Pull every line of the entries that has the word "colocou".
+++ Supplied material +++
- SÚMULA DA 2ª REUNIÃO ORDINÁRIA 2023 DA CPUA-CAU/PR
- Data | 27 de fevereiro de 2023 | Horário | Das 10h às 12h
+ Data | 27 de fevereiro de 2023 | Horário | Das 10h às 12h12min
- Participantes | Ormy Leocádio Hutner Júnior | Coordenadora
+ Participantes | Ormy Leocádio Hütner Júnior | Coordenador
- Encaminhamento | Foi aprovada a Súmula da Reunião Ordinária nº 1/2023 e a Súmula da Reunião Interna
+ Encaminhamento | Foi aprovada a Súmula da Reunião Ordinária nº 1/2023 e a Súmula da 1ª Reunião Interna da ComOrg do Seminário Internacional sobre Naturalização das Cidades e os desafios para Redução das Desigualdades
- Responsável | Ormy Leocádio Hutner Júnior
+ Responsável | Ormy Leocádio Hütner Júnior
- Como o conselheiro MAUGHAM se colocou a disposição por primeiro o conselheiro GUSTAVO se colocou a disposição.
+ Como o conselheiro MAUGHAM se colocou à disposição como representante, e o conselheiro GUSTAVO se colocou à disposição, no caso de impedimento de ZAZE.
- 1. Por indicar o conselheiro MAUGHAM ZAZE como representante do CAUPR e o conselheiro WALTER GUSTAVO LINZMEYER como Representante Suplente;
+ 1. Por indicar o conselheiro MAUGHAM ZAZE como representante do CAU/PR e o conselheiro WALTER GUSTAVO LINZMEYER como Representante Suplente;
+++
**Result for this task:**
- Como o conselheiro MAUGHAM se colocou a disposição por primeiro o conselheiro GUSTAVO se colocou a disposição.
+ Como o conselheiro MAUGHAM se colocou à disposição como representante, e o conselheiro GUSTAVO se colocou à disposição, no caso de impedimento de ZAZE.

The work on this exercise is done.